Personal information
- Born: John Patrick Metcalfe 3 February 1912 Bellingen, New South Wales, Australia
- Died: 16 January 1994 (aged 81) Tura Beach, New South Wales, Australia
- Height: 183 cm (6 ft 0 in)
- Weight: 80 kg (176 lb)

Sport
- Sport: Athletics
- Events: High jump, triple jump, long jump, javelin, decathlon.

Achievements and titles
- Personal bests: HJ – 1.99 m (1934) TJ – 15.78 m (1935) LJ – 7.42 m (1938)

Medal record
Representing Australia
Olympic Games
| Bronze medal – third place | 1936 Berlin | Triple jump |
British Empire Games
| Gold medal – first place | 1934 London | Triple jump |
| Bronze medal – third place | 1934 London | Long jump |
| Gold medal – first place | 1938 Sydney | Triple jump |
| Bronze medal – third place | 1938 Sydney | Javelin |

= Jack Metcalfe =

Australian athlete

John Patrick Metcalfe (3 February 1912 – 16 January 1994) was an Australian athlete who competed in high jump, long jump and javelin events, though he is best remembered as a triple jumper.

== Biography ==
Metcalfe was educated at Sydney Boys High School and competed for Sydney University Athletics Club.
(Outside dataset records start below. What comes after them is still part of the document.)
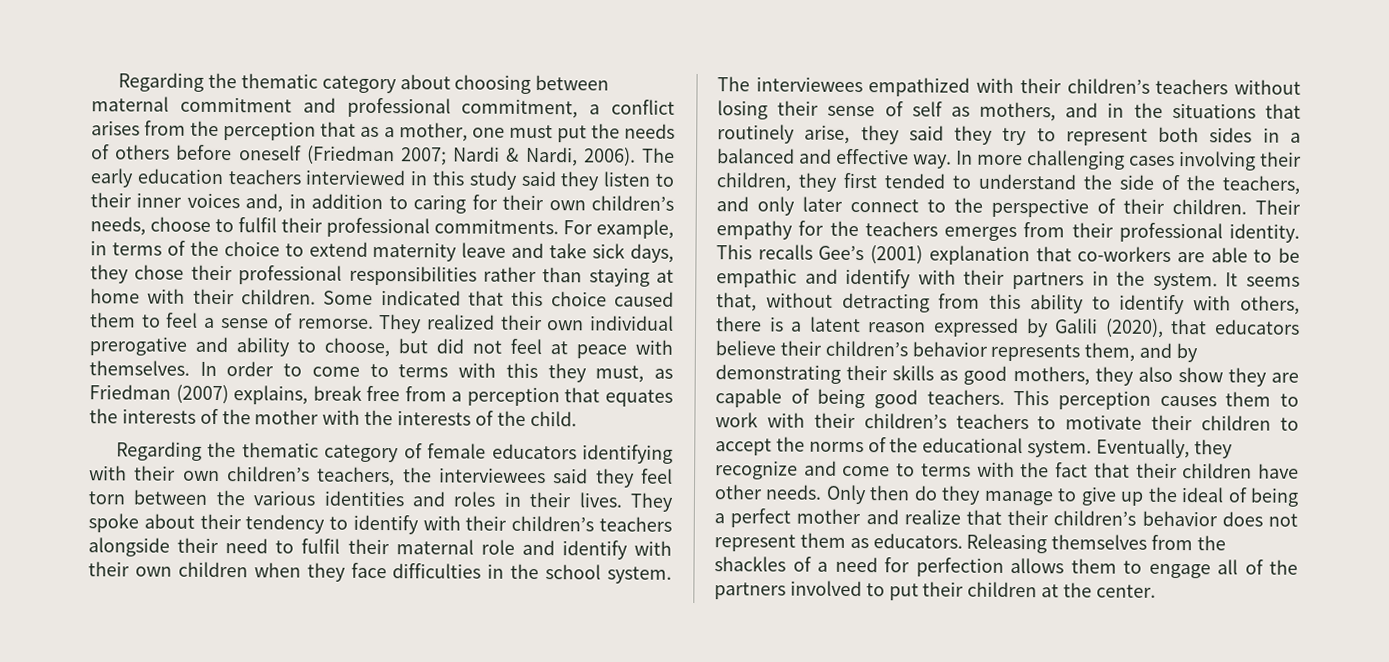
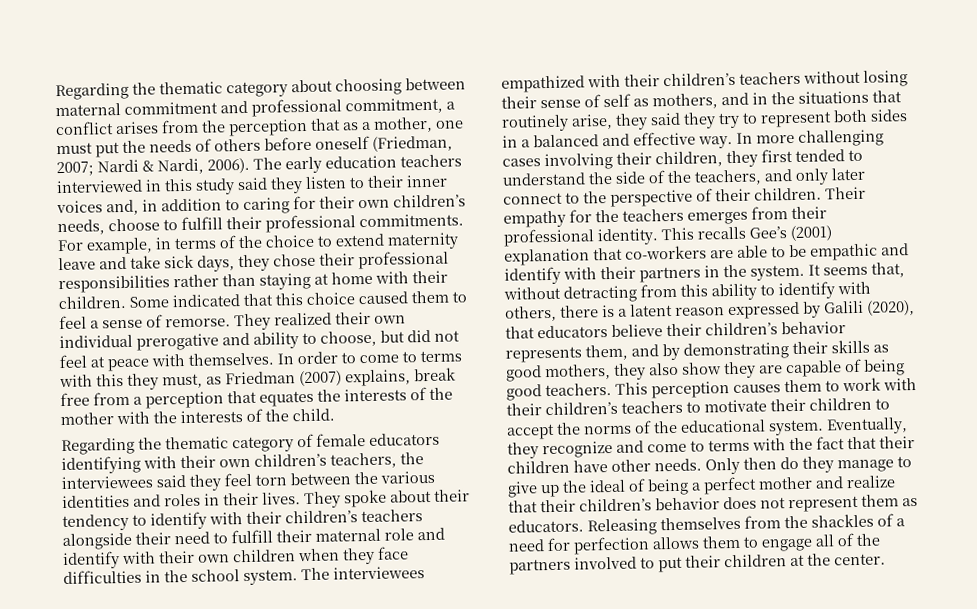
- Regarding the thematic category about choosing between maternal commitment and professional commitment, a conflict arises from the perception that as a mother, one must put the needs of others before oneself (Friedman 2007; Nardi & Nardi, 2006).
+ Regarding the thematic category about choosing between maternal commitment and professional commitment, a conflict arises from the perception that as a mother, one must put the needs of others before oneself (Friedman, 2007; Nardi & Nardi, 2006).
- The early education teachers interviewed in this study said they listen to their inner voices and, in addition to caring for their own children’s needs, choose to fulfil their professional commitments.
+ The early education teachers interviewed in this study said they listen to their inner voices and, in addition to caring for their own children’s needs, choose to fulfill their professional commitments.
- They spoke about their tendency to identify with their children’s teachers alongside their need to fulfil their maternal role and identify with their own children when they face difficulties in the school system.
+ They spoke about their tendency to identify with their children’s teachers alongside their need to fulfill their maternal role and identify with their own children when they face difficulties in the school system.

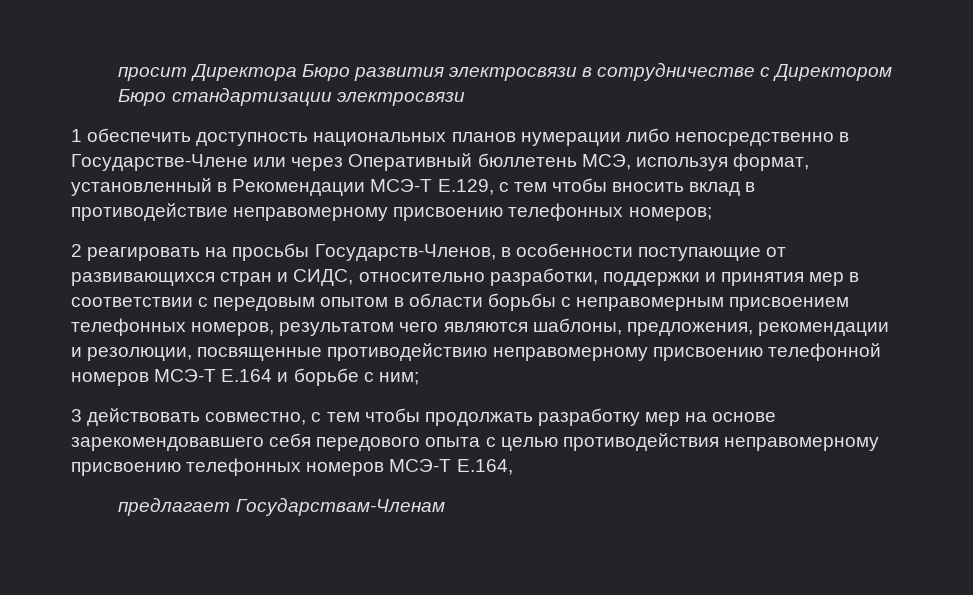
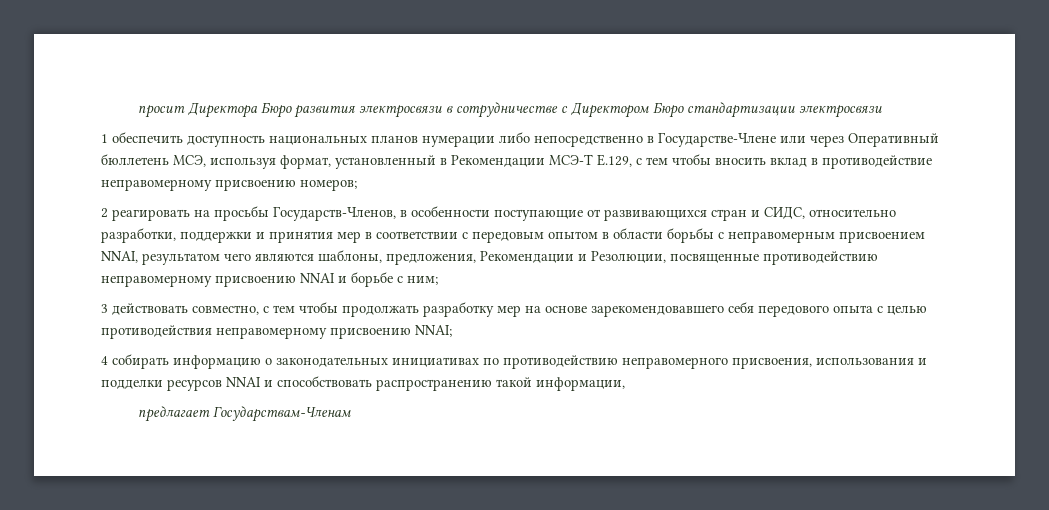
- 1 обеспечить доступность национальных планов нумерации либо непосредственно в Государстве-Члене или через Оперативный бюллетень МСЭ, используя формат, установленный в Рекомендации МСЭ-Т E.129, с тем чтобы вносить вклад в противодействие неправомерному присвоению телефонных номеров;
+ 1 обеспечить доступность национальных планов нумерации либо непосредственно в Государстве-Члене или через Оперативный бюллетень МСЭ, используя формат, установленный в Рекомендации МСЭ-Т E.129, с тем чтобы вносить вклад в противодействие неправомерному присвоению номеров;
- 2 реагировать на просьбы Государств-Членов, в особенности поступающие от развивающихся стран и СИДС, относительно разработки, поддержки и принятия мер в соответствии с передовым опытом в области борьбы с неправомерным присвоением телефонных номеров, результатом чего являются шаблоны, предложения, рекомендации и резолюции, посвященные противодействию неправомерному присвоению телефонной номеров МСЭ-Т Е.164 и борьбе с ним;
+ 2 реагировать на просьбы Государств-Членов, в особенности поступающие от развивающихся стран и СИДС, относительно разработки, поддержки и принятия мер в соответствии с передовым опытом в области борьбы с неправомерным присвоением NNAI, результатом чего являются шаблоны, предложения, Рекомендации и Резолюции, посвященные противодействию неправомерному присвоению NNAI и борьбе с ним;
- 3 действовать совместно, с тем чтобы продолжать разработку мер на основе зарекомендовавшего себя передового опыта с целью противодействия неправомерному присвоению телефонных номеров МСЭ-Т E.164,
+ 3 действовать совместно, с тем чтобы продолжать разработку мер на основе зарекомендовавшего себя передового опыта с целью противодействия неправомерному присвоению NNAI;
+ 4 собирать информацию о законодательных инициативах по противодействию неправомерного присвоения, использования и подделки ресурсов NNAI и способствовать распространению такой информации,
At the 1934 Empire Games, Metcalfe won the triple jump and took a bronze medal in the long jump. In the high jump event he finished fourth. Competing in Sydney on 14 December 1935, Metcalfe set a new world record in the triple jump, leaping 15.78 metres.

Metcalfe won two British AAA Championships titles in the high jump and triple jump events at the 1936 AAA Championships. One month later he was selected to represent Australia at the 1936 Olympic Games held in Berlin.

At the Games he won the bronze medal in the men's triple jump event. The winner Naoto Tajima of Japan broke the Australian's world record during the competition. It was later reported that Metcalfe, who was self-coached, assisted the Japanese athletes during the competition and that German officials had complained about this. Metcalfe also participated in the high jump competition and finished twelfth.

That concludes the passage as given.